The Legend of the Condor Heroes is a 2017 Chinese television series adapted from Louis Cha's novel of the same title and a remake of the 1983 Hong Kong television series based on the same novel. The series was directed by Jeffrey Chiang and starred Yang Xuwen, Li Yitong, Chen Xingxu and Meng Ziyi in the lead roles.
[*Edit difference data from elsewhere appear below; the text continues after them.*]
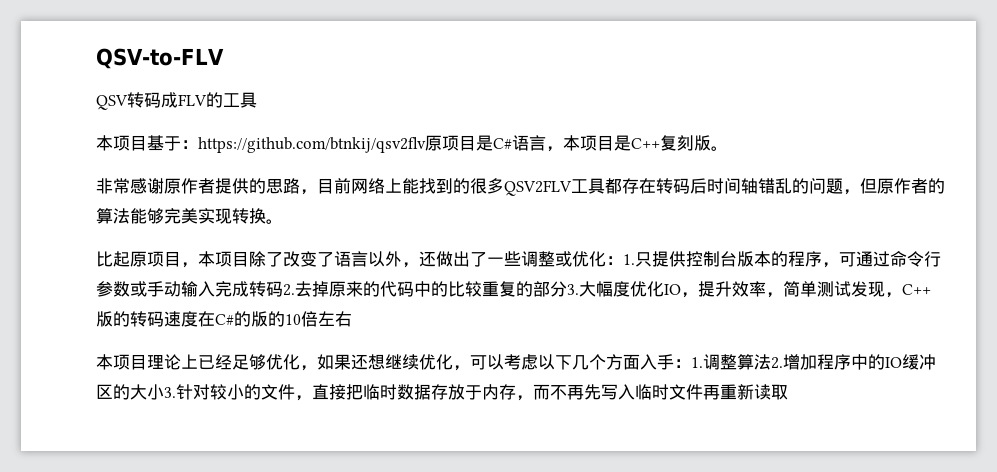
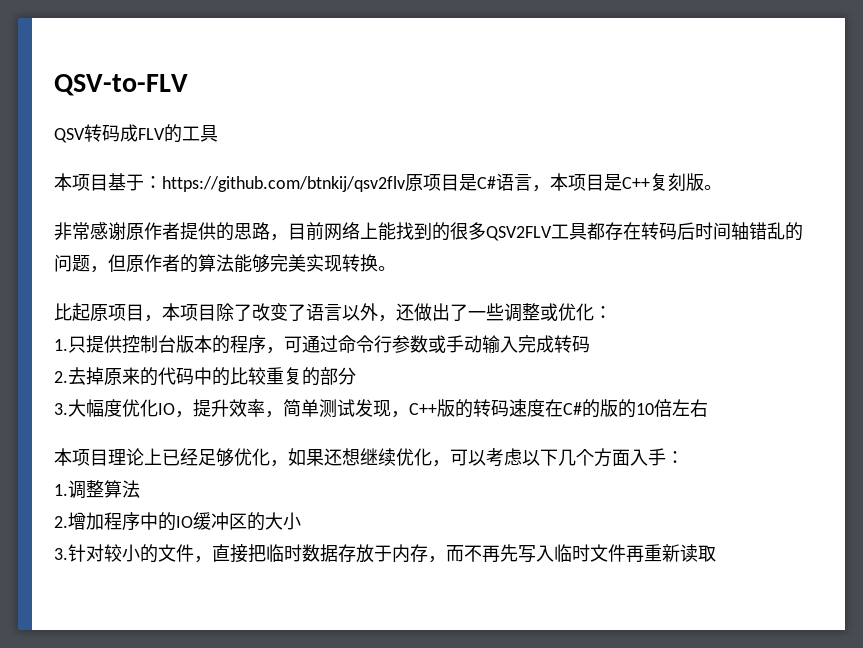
(623, 260) none -> (612, 312) //
(283, 289) none -> (590, 344) //
(567, 289) none -> (356, 376) //
(691, 363) none -> (684, 457) //
(771, 362) none -> (140, 489) //
(164, 392) none -> (301, 521) //

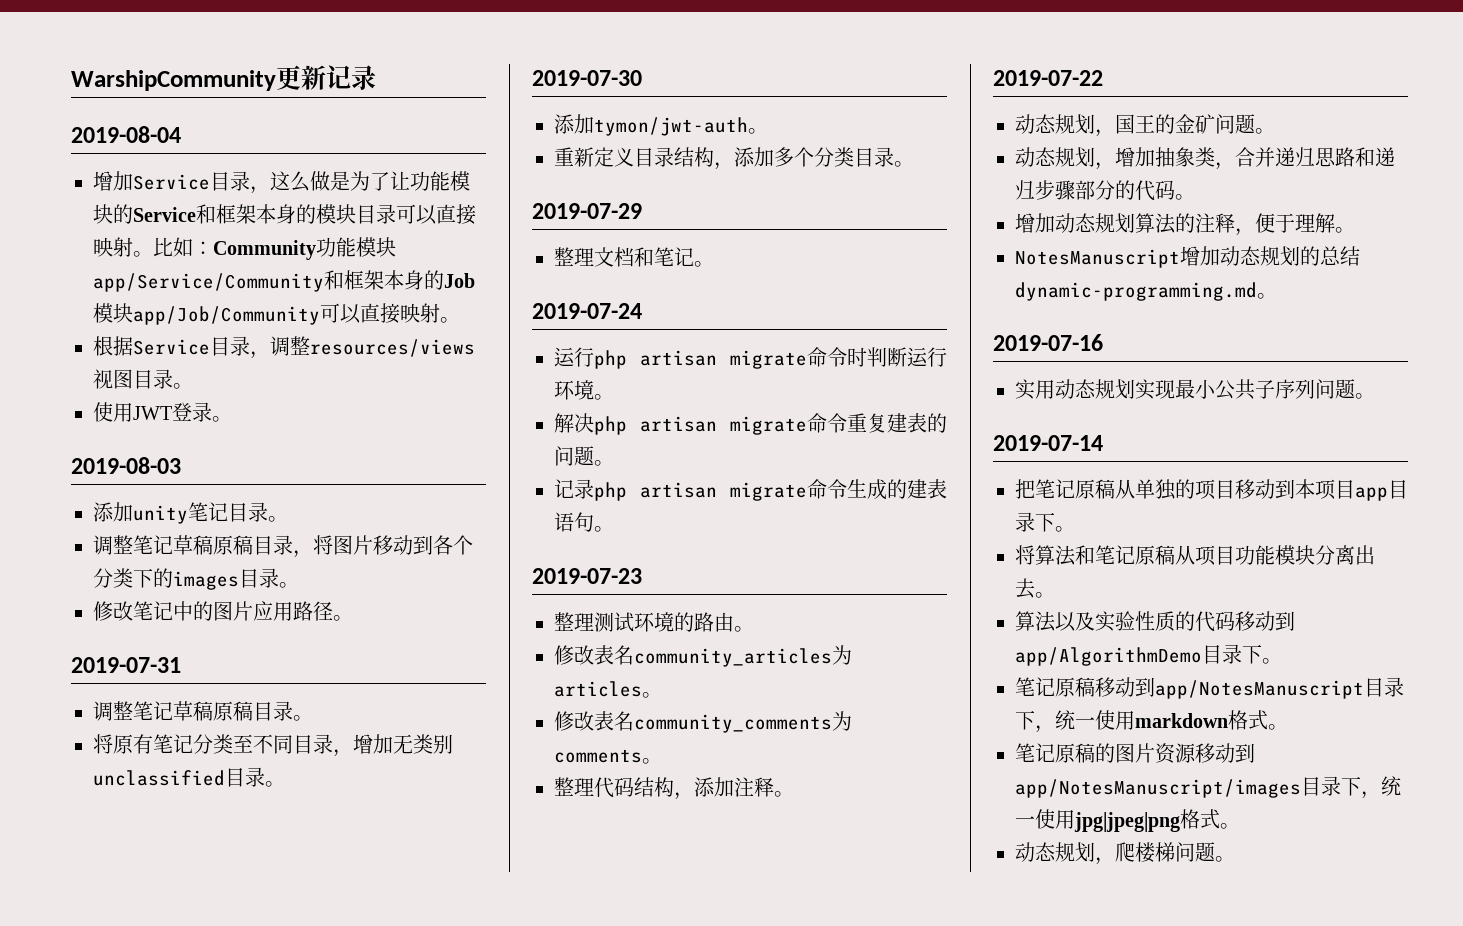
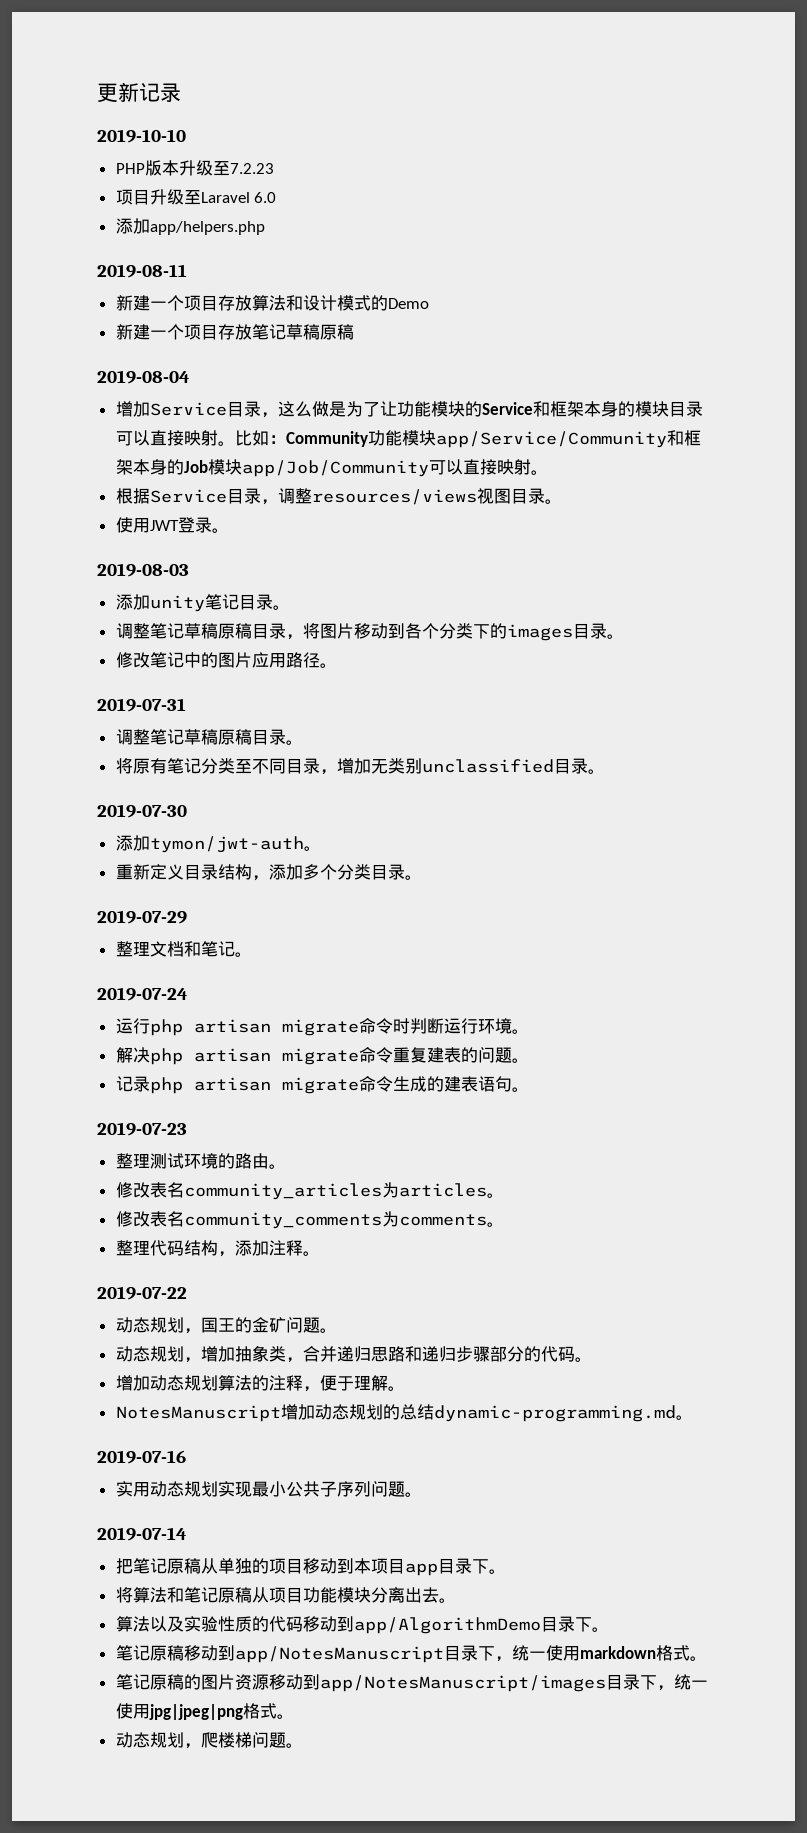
[71,70,276,91] WarshipCommunity -> (97, 93) none
(376, 77) none -> [97,129,186,143] [115,160,274,176] [115,189,277,205] [115,218,265,235] [97,264,187,278] [115,295,429,311] [115,324,354,340] // 2019-10-10 // PHP版本升级至7.2.23 // 项目升级至Laravel 6.0 // 添加app/helpers.php // 2019-08-11 // 新建一个项目存放算法和设计模式的Demo // 新建一个项目存放笔记草稿原稿

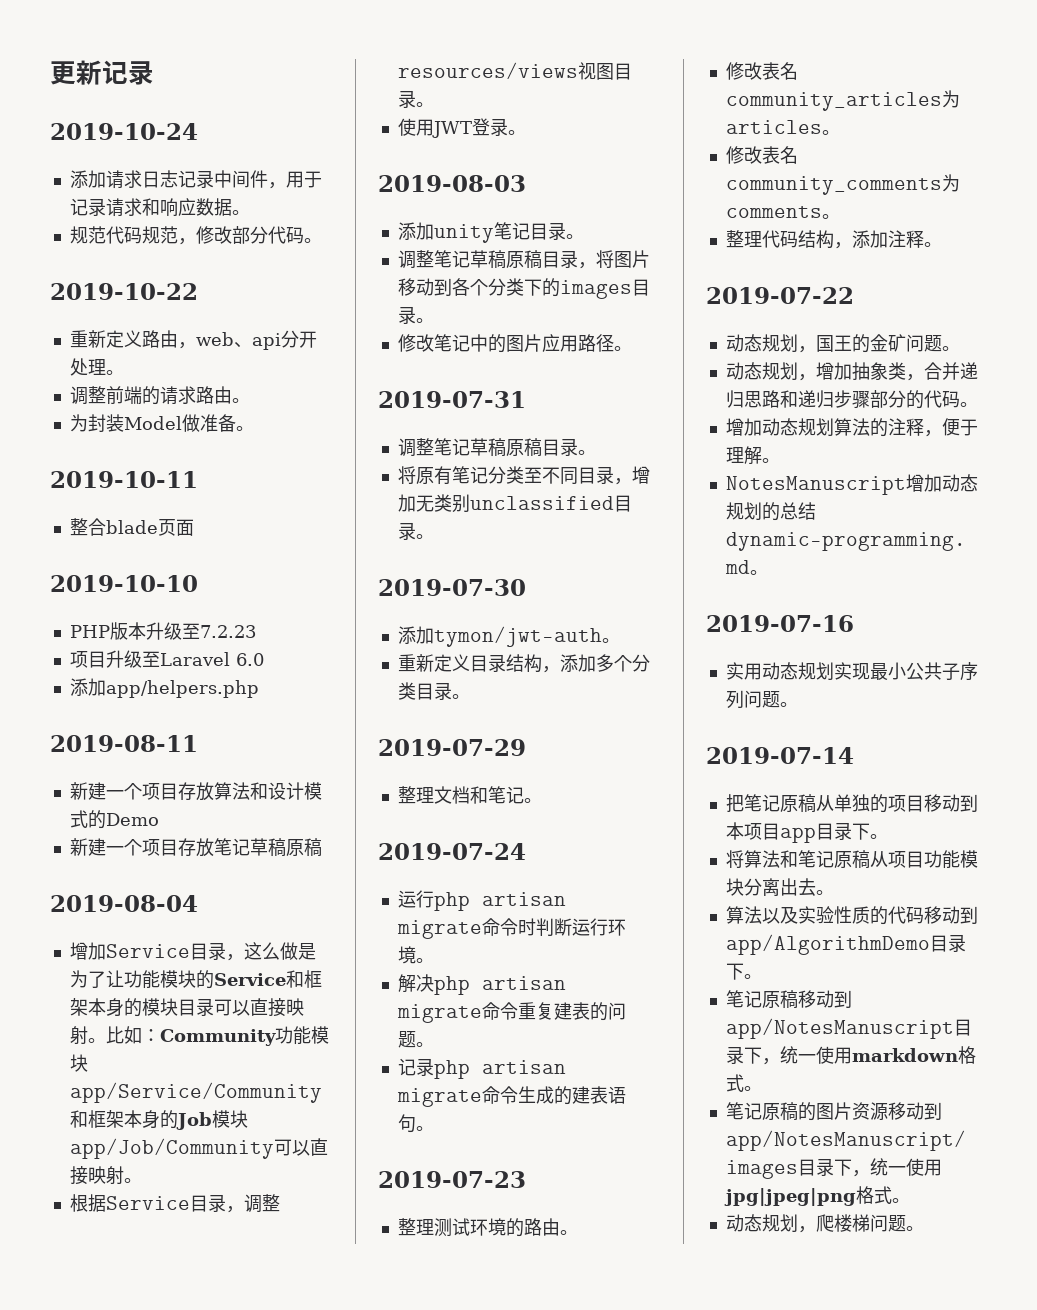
(181, 92) none -> [50,123,198,140] [69,170,322,189] [69,198,250,217] [69,226,322,245] [50,283,198,300] [69,330,317,350] [69,358,124,376] [69,386,250,405] [69,414,254,432] [50,471,198,488] [69,518,194,536] // 2019-10-24 // 添加请求日志记录中间件，用于记录请求和响应数据。 // 规范代码规范，修改部分代码。 // 2019-10-22 // 重新定义路由，web、api分开处理。 // 调整前端的请求路由。 // 为封装Model做准备。 // 2019-10-11 // 整合blade页面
It started airing on Dragon TV in mainland China on 9 January 2017, and on TVB Jade in Hong Kong on 8 May 2017.

Cast

Main
 Yang Xuwen as Guo Jing
 Dong-Li Wuyou as Guo Jing (child)
 Li Yitong as Huang Rong  
 Chen Xingxu as Yang Kang
 Meng Ziyi as Mu Nianci

Supporting
 Zhao Lixin as Hong Qigong
 Michael Miu as Huang Yaoshi
 Ray Lui as Reverend Yideng
 Heizi as Ouyang Feng
 Ning Wentong as Zhou Botong
 Han Dong as Wang Chongyang
 Li Zonghan as Yang Tiexin
 Liu Qianhan as Bao Xiruo
 Shao Bing as Guo Xiaotian
 Zeng Li as Li Ping
 Zong Fengyan as Wanyan Honglie
 Mi Lu as Mei Chaofeng
 Liu Zhiyang as Ouyang Ke
 Tay Ping Hui as Genghis Khan
 Hou Ruixiang as Tolui
 Zhang Zihao as Tolui (child)
 Dai Wenwen as Huazheng
 Fu Tianjiao as Jebe
 Nuomin Darong as Jochi
 Ailiku as Chagatai
 Baodi as Ögedei
 Sulide as Borokhula
 Anqi'er as Muqali
 Hongtong Batu as Jamukha
 Wurijitu as Wang Khan
 Baisha as Sangkun
 Gangde'er as Dushi
 Gao Yuyang as Dushi (child)
 Shao Feng as Qiu Chuji
 Wang Li as Ma Yu
 Guo Jun as Wang Chuyi
 Zhao Qiusheng as Tan Chuduan
 Liu Wei as Hao Datong
 Song Tao as Liu Chuxuan
 Zhao Cong as Sun Bu'er
 Wang Kuirong as Ke Zhen'e
 Ji Chenmu as Zhu Cong
 Wang Chunyuan as Han Baoju
 Ma Jingjing as Nan Xiren
 Xin Peng as Zhang Asheng
 Long De as Quan Jinfa
 Xiao Yin as Han Xiaoying
 Zhang Kaiyi as Yinggu
 Jiang Yiming as Qiu Qianren / Qiu Qianzhang
 Xia Zitong as Shagu
 Li Yixiao as Feng Heng
 Gong Zhengnan as Lu Guanying
 Sui Yumeng as Cheng Yaojia
 Song Qing as Lu Youjiao
 Chang Cheng as Lu Chengfeng
 Zhang Jialai as Chen Xuanfeng
 Wang Lin as Yin Zhiping
 Ren Xihong as Lingzhi Shangren
 Gao Yuqing as Liang Ziweng
 Lin Yizheng as Sha Tongtian
 Gu Dechao as Hou Tonghai
 Sun Hao as Peng Lianhu
 Yu Ailei as Duan Tiande
 Hou Tongjiang as Reverend Kumu
 Cao Yang as Wanyan Hongxi
 Hu Bo as Chu Dongshan
 Zhang Lu as Zhang Shaoshou
 Yin Shuo as Wu Santong
 Liang Jinshan as Zhu Ziliu
 Lu Senbao as Elder Peng
 Fan Zhonghua as Elder Jian
 Liu Yu as Elder Liang
 Jia Jin as Ma Qingxiong
 Liu Taotao as Qian Qingjian
 Zhao Shuai as Wu Qinglie
 Fan Jianyun as Shen Qinggang
 Xu Qihang as Yu Zhaoxing
 He Guoxuan as Li Sheng
 Cheng Liuyi as Muhammad II of Khwarezm
 Yang Yongwen as Lü Wende

Production
The series was filmed primarily at the Xiangshan Film and Television City in Xiangshan County, Zhejiang Province. Shooting wrapped up in late August 2016. Other filming locations include Hengdian World Studios, Xiandu Scenic Area in Jinyun County and Xianju County in Zhejiang Province, Huanghe Shilin Scenic Area in Jingtai County and Tianzhu Grasslands in Gansu Province, and Tonghu Grasslands in Inner Mongolia. Although this series is one of many television series adaptations of The Legend of the Condor Heroes, it is the first one to be produced since Louis Cha last revised the novel.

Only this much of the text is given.